### SOURCE DATA
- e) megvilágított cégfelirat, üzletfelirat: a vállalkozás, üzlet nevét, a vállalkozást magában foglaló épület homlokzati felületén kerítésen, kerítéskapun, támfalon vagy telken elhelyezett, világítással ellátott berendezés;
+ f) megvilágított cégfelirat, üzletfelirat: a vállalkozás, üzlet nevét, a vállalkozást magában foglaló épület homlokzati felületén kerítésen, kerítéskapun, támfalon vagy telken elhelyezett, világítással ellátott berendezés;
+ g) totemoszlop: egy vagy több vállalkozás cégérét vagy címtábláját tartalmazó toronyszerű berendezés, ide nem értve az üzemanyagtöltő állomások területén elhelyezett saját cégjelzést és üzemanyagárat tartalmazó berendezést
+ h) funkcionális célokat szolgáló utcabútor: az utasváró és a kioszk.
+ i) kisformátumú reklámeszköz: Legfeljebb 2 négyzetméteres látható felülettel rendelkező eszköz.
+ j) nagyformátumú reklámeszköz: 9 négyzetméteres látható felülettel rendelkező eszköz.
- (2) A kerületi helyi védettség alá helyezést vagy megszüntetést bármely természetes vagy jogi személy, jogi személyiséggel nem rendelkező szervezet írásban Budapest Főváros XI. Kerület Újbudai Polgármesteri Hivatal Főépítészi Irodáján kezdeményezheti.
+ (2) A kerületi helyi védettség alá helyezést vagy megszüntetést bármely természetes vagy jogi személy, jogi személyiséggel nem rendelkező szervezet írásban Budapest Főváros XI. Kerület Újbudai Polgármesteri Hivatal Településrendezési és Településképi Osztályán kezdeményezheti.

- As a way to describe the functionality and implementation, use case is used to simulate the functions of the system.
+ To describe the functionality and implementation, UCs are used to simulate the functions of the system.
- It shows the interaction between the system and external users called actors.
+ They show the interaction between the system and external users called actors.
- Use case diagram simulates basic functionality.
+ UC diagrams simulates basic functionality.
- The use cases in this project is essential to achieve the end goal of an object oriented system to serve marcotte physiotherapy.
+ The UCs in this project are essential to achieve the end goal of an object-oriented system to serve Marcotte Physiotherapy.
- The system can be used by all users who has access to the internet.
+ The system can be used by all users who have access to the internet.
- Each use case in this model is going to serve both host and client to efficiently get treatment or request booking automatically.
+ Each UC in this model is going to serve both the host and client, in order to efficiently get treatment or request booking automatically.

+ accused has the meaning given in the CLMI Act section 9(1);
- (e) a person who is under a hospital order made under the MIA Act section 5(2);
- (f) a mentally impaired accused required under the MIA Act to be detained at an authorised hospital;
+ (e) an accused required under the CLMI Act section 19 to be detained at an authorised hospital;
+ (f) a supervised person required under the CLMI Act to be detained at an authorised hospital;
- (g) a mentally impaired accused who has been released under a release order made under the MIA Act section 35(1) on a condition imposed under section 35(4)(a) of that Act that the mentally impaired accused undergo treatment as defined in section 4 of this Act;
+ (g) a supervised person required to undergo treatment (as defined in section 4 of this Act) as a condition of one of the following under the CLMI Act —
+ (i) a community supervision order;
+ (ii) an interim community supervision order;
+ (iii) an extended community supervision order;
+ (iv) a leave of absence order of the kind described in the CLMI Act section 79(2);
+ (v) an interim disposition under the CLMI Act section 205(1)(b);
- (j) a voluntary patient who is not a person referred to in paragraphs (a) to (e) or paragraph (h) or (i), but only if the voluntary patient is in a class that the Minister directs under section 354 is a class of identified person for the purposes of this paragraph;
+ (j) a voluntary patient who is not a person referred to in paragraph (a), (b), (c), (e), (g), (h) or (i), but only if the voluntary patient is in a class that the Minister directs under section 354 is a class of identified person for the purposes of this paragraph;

### WHAT THIS TASK INVOLVES
Nothing may be left out. Copy each line of the listing exactly.

### REPLY
- e) megvilágított cégfelirat, üzletfelirat: a vállalkozás, üzlet nevét, a vállalkozást magában foglaló épület homlokzati felületén kerítésen, kerítéskapun, támfalon vagy telken elhelyezett, világítással ellátott berendezés;
+ f) megvilágított cégfelirat, üzletfelirat: a vállalkozás, üzlet nevét, a vállalkozást magában foglaló épület homlokzati felületén kerítésen, kerítéskapun, támfalon vagy telken elhelyezett, világítással ellátott berendezés;
+ g) totemoszlop: egy vagy több vállalkozás cégérét vagy címtábláját tartalmazó toronyszerű berendezés, ide nem értve az üzemanyagtöltő állomások területén elhelyezett saját cégjelzést és üzemanyagárat tartalmazó berendezést
+ h) funkcionális célokat szolgáló utcabútor: az utasváró és a kioszk.
+ i) kisformátumú reklámeszköz: Legfeljebb 2 négyzetméteres látható felülettel rendelkező eszköz.
+ j) nagyformátumú reklámeszköz: 9 négyzetméteres látható felülettel rendelkező eszköz.
- (2) A kerületi helyi védettség alá helyezést vagy megszüntetést bármely természetes vagy jogi személy, jogi személyiséggel nem rendelkező szervezet írásban Budapest Főváros XI. Kerület Újbudai Polgármesteri Hivatal Főépítészi Irodáján kezdeményezheti.
+ (2) A kerületi helyi védettség alá helyezést vagy megszüntetést bármely természetes vagy jogi személy, jogi személyiséggel nem rendelkező szervezet írásban Budapest Főváros XI. Kerület Újbudai Polgármesteri Hivatal Településrendezési és Településképi Osztályán kezdeményezheti.

- As a way to describe the functionality and implementation, use case is used to simulate the functions of the system.
+ To describe the functionality and implementation, UCs are used to simulate the functions of the system.
- It shows the interaction between the system and external users called actors.
+ They show the interaction between the system and external users called actors.
- Use case diagram simulates basic functionality.
+ UC diagrams simulates basic functionality.
- The use cases in this project is essential to achieve the end goal of an object oriented system to serve marcotte physiotherapy.
+ The UCs in this project are essential to achieve the end goal of an object-oriented system to serve Marcotte Physiotherapy.
- The system can be used by all users who has access to the internet.
+ The system can be used by all users who have access to the internet.
- Each use case in this model is going to serve both host and client to efficiently get treatment or request booking automatically.
+ Each UC in this model is going to serve both the host and client, in order to efficiently get treatment or request booking automatically.

+ accused has the meaning given in the CLMI Act section 9(1);
- (e) a person who is under a hospital order made under the MIA Act section 5(2);
- (f) a mentally impaired accused required under the MIA Act to be detained at an authorised hospital;
+ (e) an accused required under the CLMI Act section 19 to be detained at an authorised hospital;
+ (f) a supervised person required under the CLMI Act to be detained at an authorised hospital;
- (g) a mentally impaired accused who has been released under a release order made under the MIA Act section 35(1) on a condition imposed under section 35(4)(a) of that Act that the mentally impaired accused undergo treatment as defined in section 4 of this Act;
+ (g) a supervised person required to undergo treatment (as defined in section 4 of this Act) as a condition of one of the following under the CLMI Act —
+ (i) a community supervision order;
+ (ii) an interim community supervision order;
+ (iii) an extended community supervision order;
+ (iv) a leave of absence order of the kind described in the CLMI Act section 79(2);
+ (v) an interim disposition under the CLMI Act section 205(1)(b);
- (j) a voluntary patient who is not a person referred to in paragraphs (a) to (e) or paragraph (h) or (i), but only if the voluntary patient is in a class that the Minister directs under section 354 is a class of identified person for the purposes of this paragraph;
+ (j) a voluntary patient who is not a person referred to in paragraph (a), (b), (c), (e), (g), (h) or (i), but only if the voluntary patient is in a class that the Minister directs under section 354 is a class of identified person for the purposes of this paragraph;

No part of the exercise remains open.